Task statement
Restate word for word the lines of the entries below, starting with the line that holds "Philips 5mm audio" and ending with the line that holds "total: 7343.37 -> 7518.81", and no others.

Given data

§ §

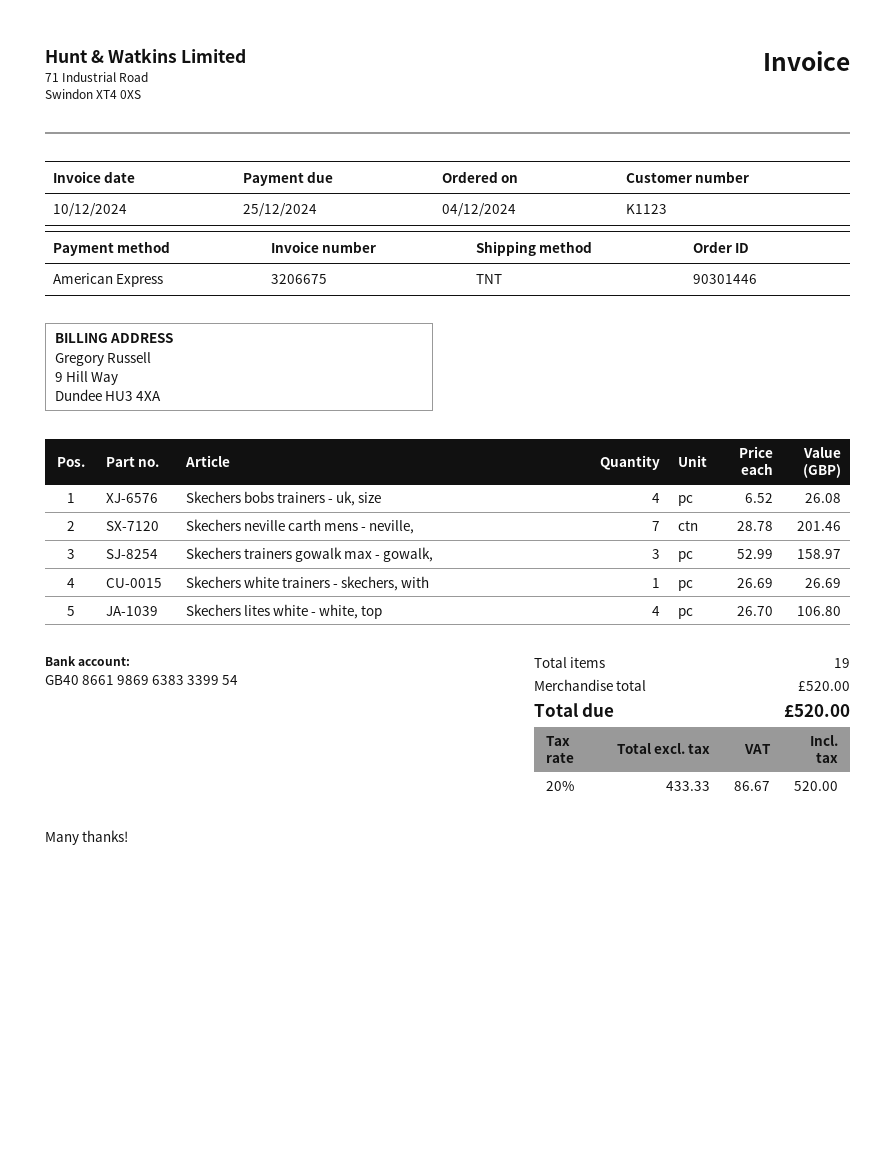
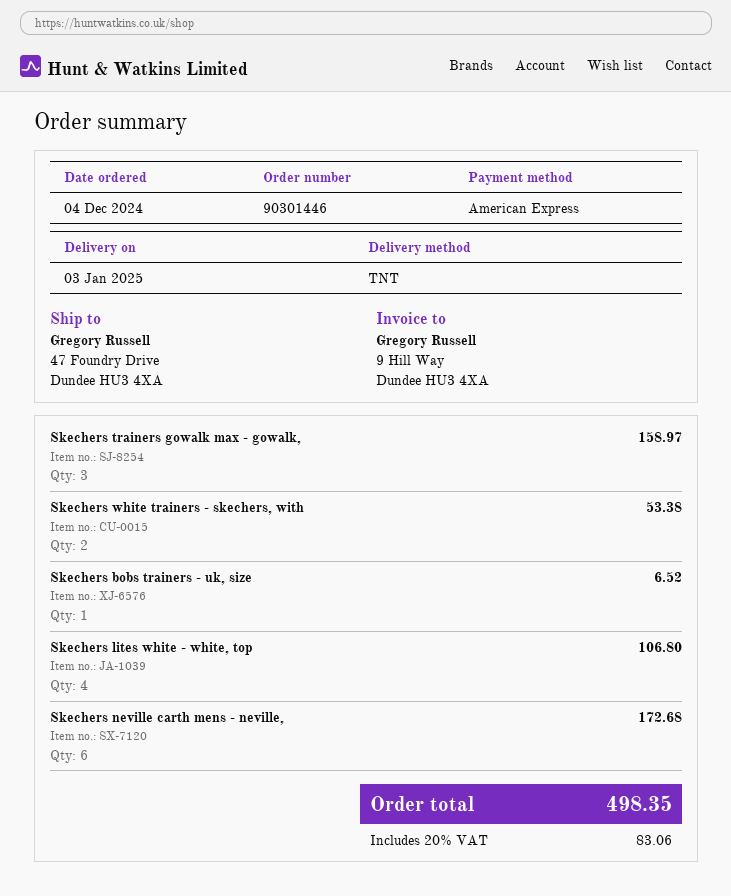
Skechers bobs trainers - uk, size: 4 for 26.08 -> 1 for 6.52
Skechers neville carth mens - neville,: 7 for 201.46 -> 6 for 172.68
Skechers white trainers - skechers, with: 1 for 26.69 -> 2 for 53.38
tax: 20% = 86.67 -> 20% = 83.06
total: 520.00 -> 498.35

§ §

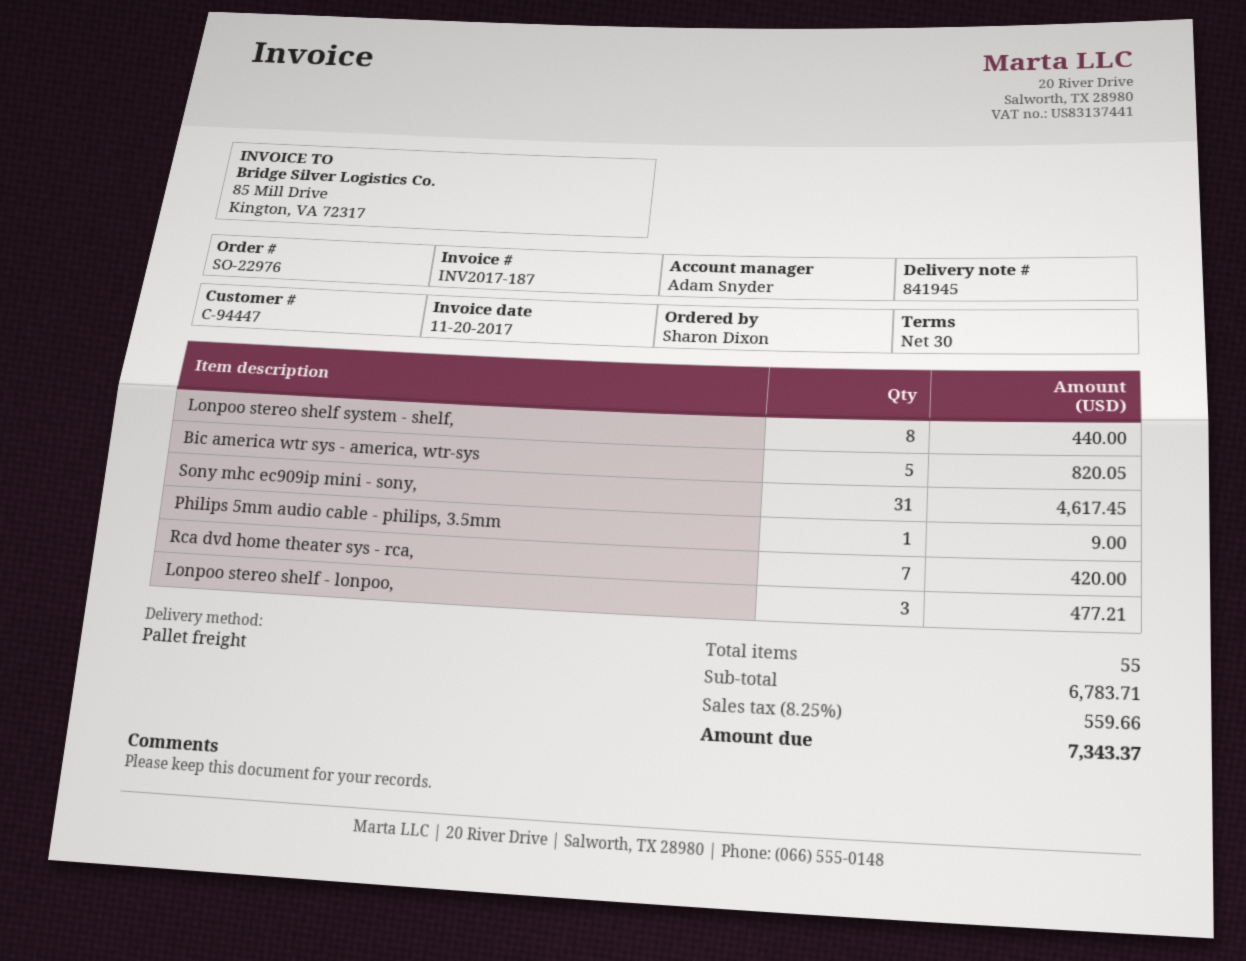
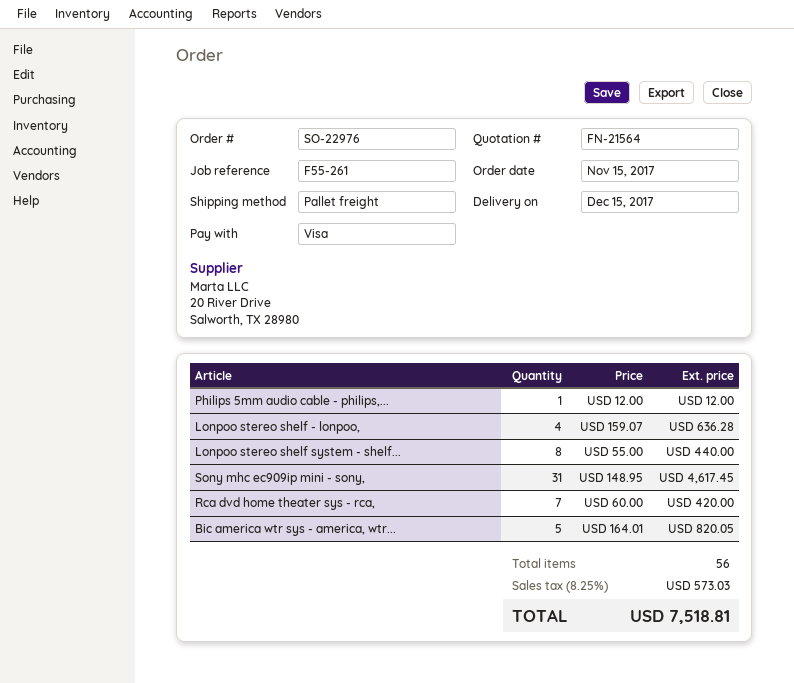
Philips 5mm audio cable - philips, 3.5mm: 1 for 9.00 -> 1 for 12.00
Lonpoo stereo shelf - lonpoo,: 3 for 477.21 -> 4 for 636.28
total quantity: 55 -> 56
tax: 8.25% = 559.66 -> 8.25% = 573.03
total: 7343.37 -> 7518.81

§ §

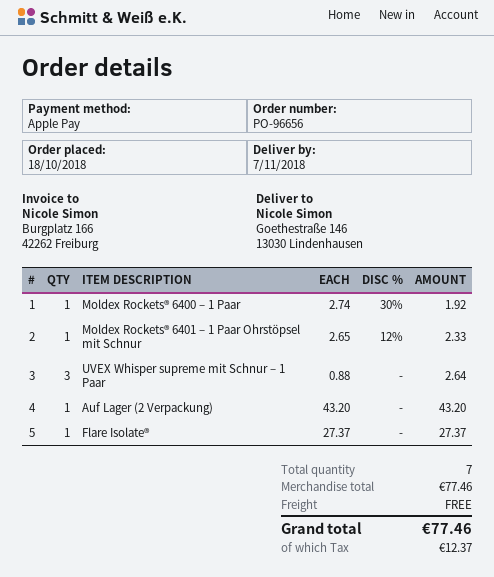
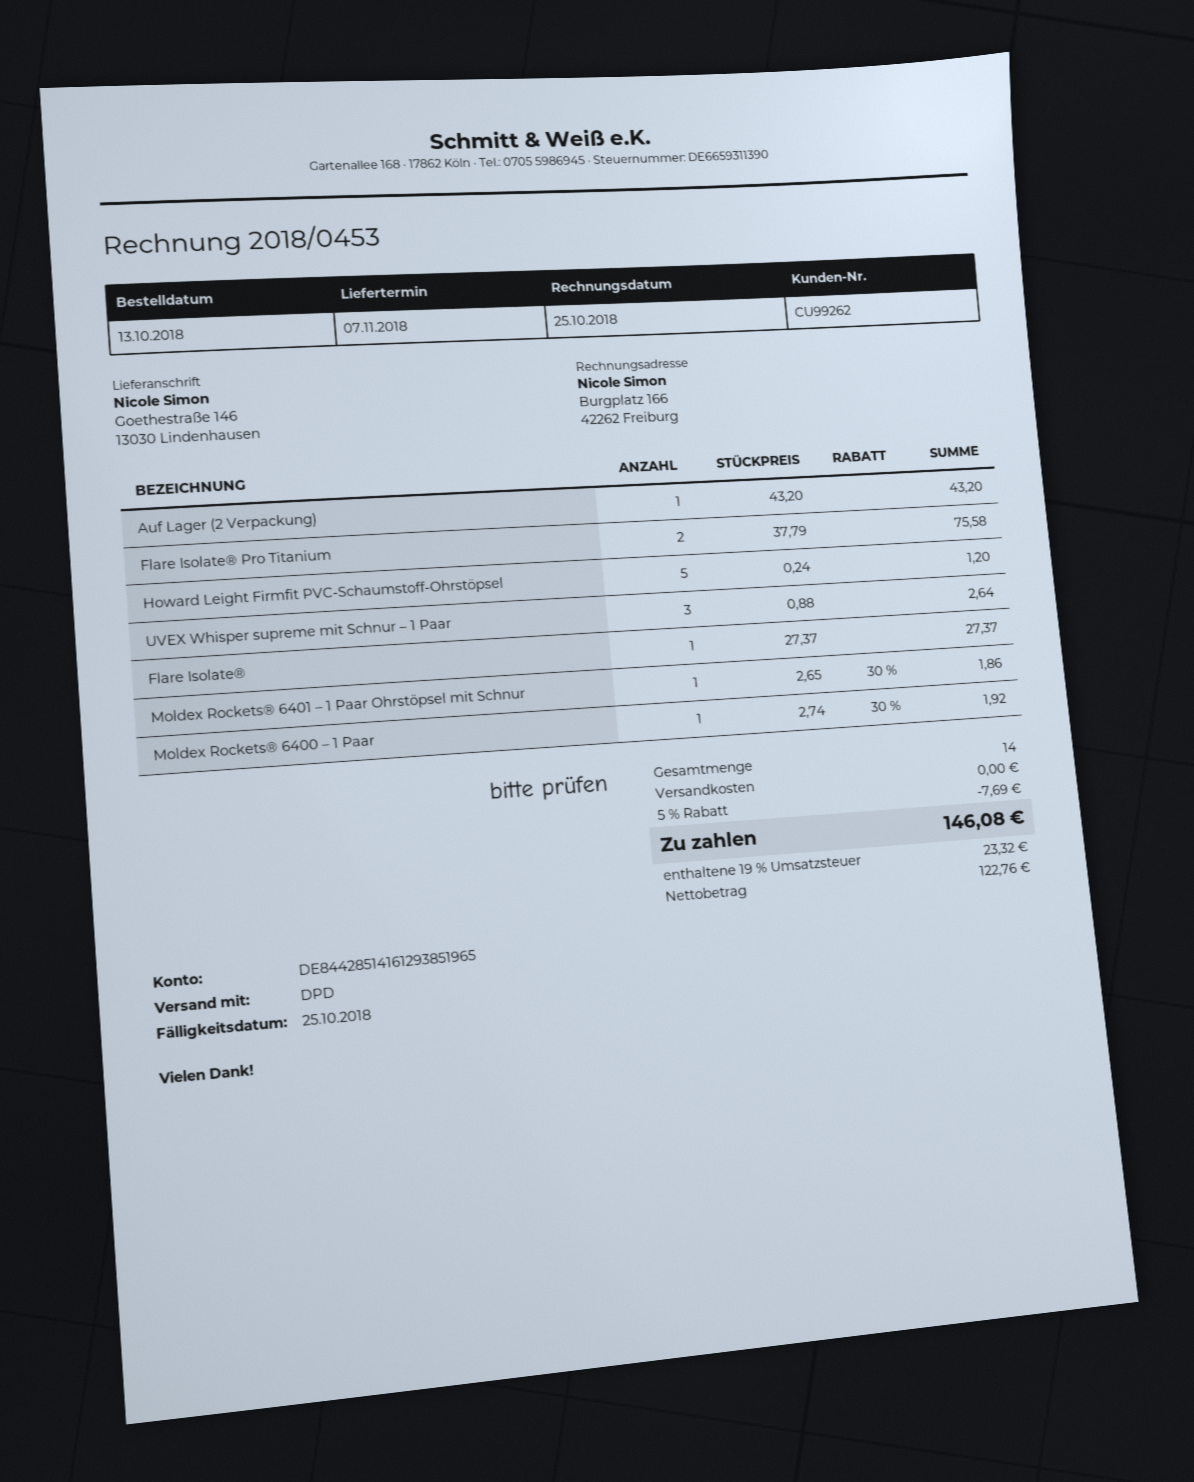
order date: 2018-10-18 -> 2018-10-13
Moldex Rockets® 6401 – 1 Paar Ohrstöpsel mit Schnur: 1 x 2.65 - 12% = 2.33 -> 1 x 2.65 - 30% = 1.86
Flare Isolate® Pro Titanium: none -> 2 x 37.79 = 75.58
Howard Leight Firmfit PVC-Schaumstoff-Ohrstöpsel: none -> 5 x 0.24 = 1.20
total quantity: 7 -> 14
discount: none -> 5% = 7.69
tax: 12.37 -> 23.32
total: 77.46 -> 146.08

§ §

Task response
Philips 5mm audio cable - philips, 3.5mm: 1 for 9.00 -> 1 for 12.00
Lonpoo stereo shelf - lonpoo,: 3 for 477.21 -> 4 for 636.28
total quantity: 55 -> 56
tax: 8.25% = 559.66 -> 8.25% = 573.03
total: 7343.37 -> 7518.81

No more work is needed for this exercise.